◆ Directions ◆
When the data below is printed, every line must match exactly and the images must be absent.
###
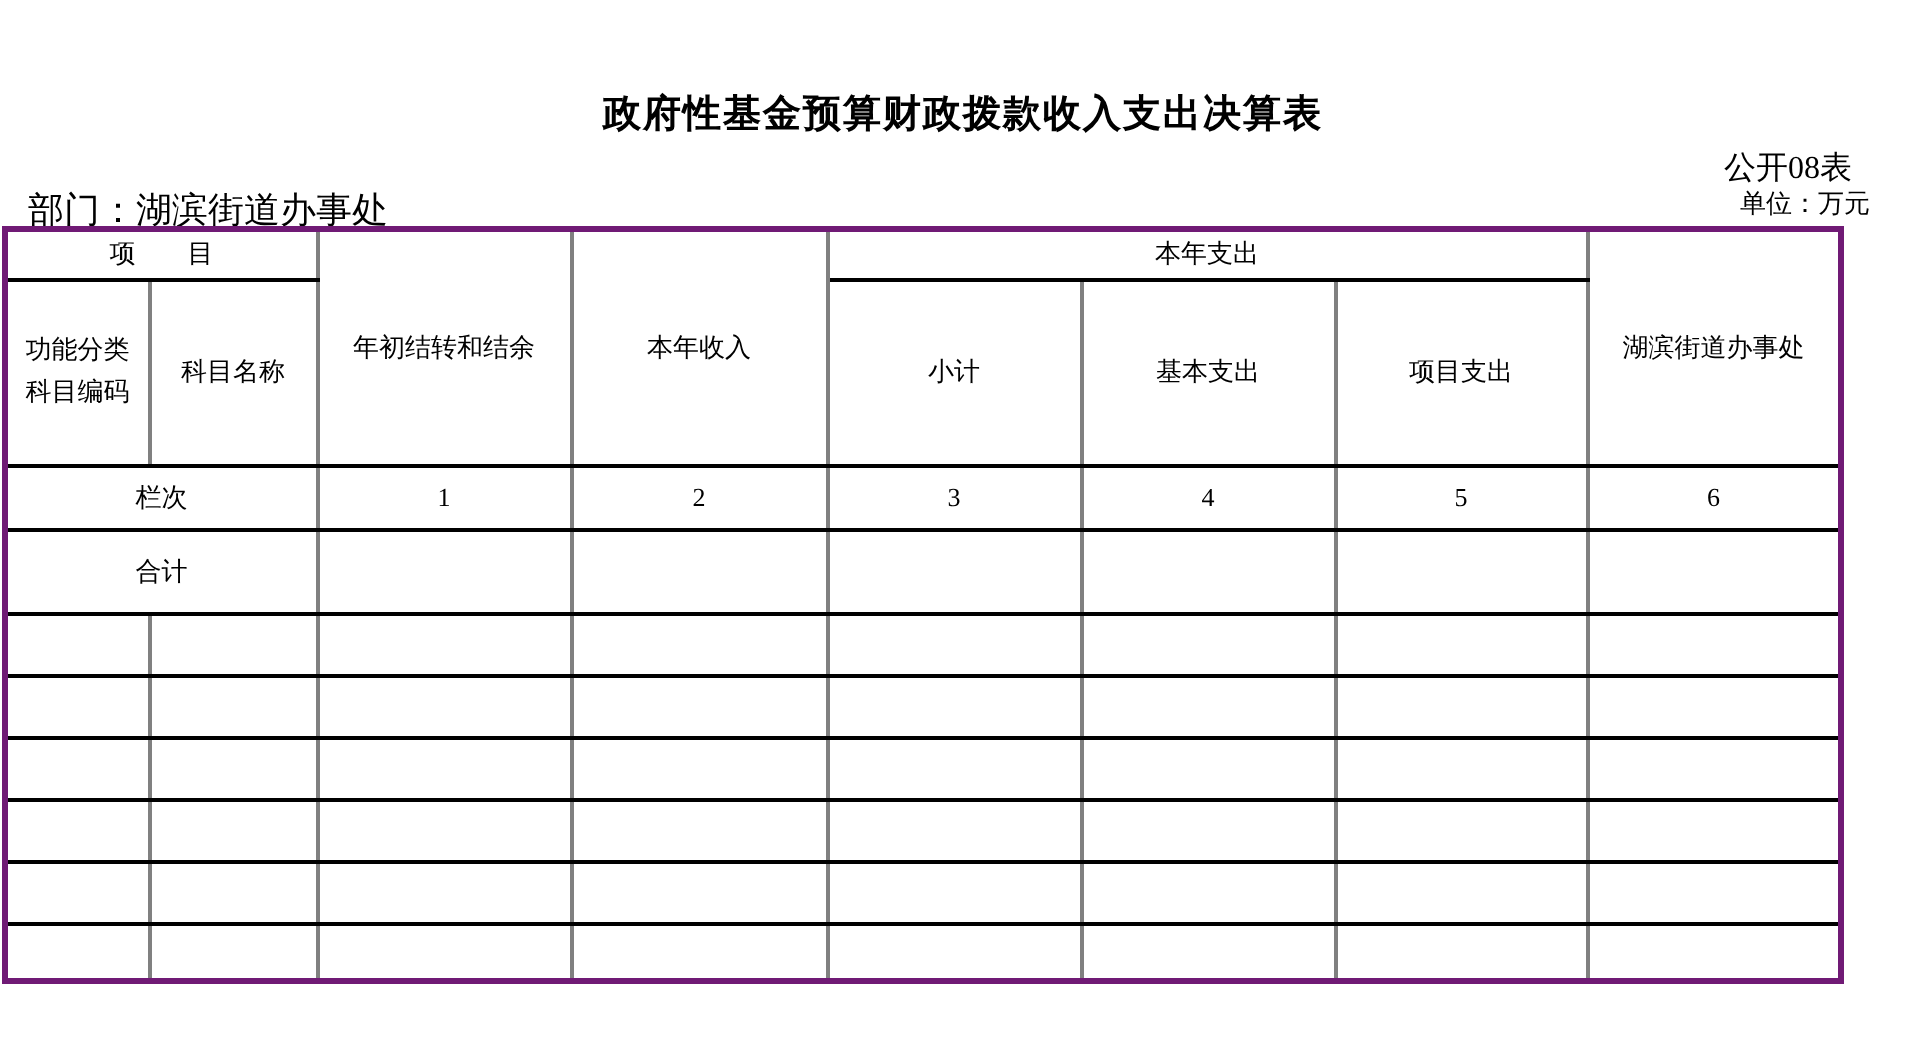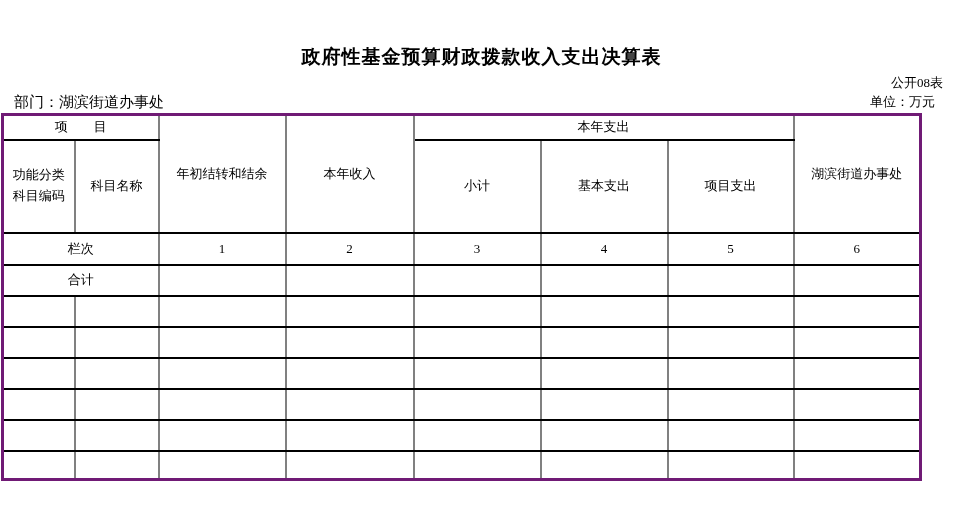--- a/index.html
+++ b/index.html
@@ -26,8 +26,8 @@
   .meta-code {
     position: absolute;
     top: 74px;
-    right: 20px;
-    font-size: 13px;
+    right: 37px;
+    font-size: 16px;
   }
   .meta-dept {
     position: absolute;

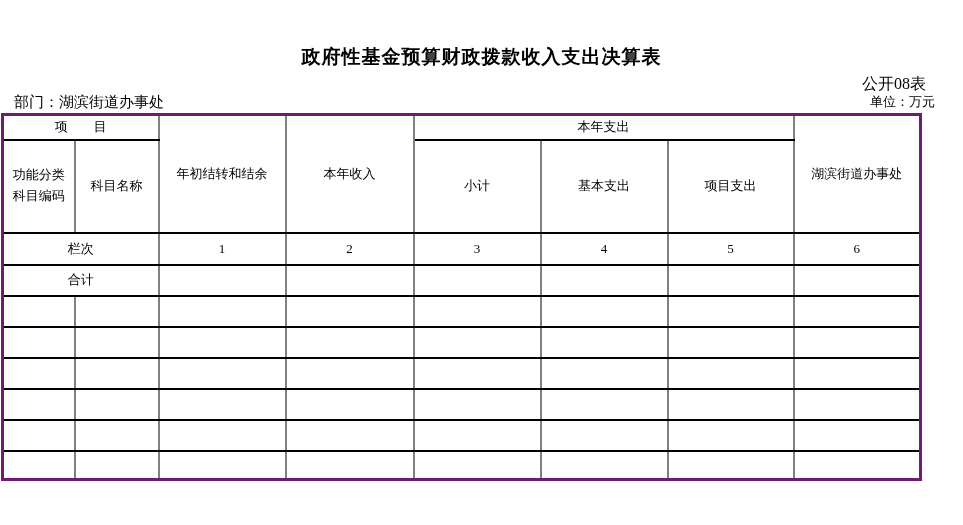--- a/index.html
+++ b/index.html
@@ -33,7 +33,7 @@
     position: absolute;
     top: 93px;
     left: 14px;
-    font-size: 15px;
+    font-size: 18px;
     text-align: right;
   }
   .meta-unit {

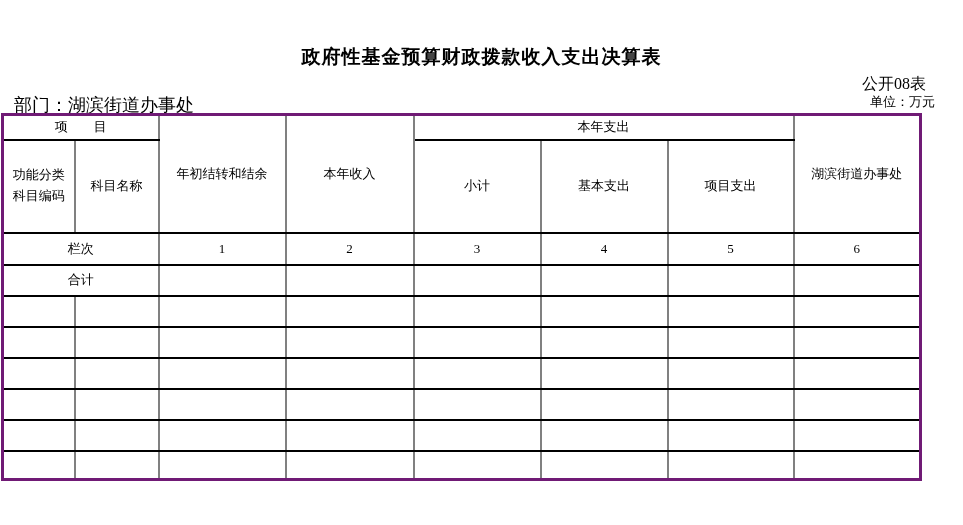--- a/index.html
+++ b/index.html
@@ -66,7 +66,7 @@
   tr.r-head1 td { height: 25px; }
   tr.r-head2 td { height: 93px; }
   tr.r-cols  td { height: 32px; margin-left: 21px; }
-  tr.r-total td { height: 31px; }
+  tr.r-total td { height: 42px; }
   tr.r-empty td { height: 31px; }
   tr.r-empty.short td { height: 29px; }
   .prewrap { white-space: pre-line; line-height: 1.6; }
###
◆ Written answer ◆
--- a/index.html
+++ b/index.html
@@ -26,8 +26,8 @@
   .meta-code {
     position: absolute;
     top: 74px;
-    right: 20px;
-    font-size: 13px;
+    right: 37px;
+    font-size: 16px;
   }
   .meta-dept {
     position: absolute;

--- a/index.html
+++ b/index.html
@@ -33,7 +33,7 @@
     position: absolute;
     top: 93px;
     left: 14px;
-    font-size: 15px;
+    font-size: 18px;
     text-align: right;
   }
   .meta-unit {

--- a/index.html
+++ b/index.html
@@ -66,7 +66,7 @@
   tr.r-head1 td { height: 25px; }
   tr.r-head2 td { height: 93px; }
   tr.r-cols  td { height: 32px; margin-left: 21px; }
-  tr.r-total td { height: 31px; }
+  tr.r-total td { height: 42px; }
   tr.r-empty td { height: 31px; }
   tr.r-empty.short td { height: 29px; }
   .prewrap { white-space: pre-line; line-height: 1.6; }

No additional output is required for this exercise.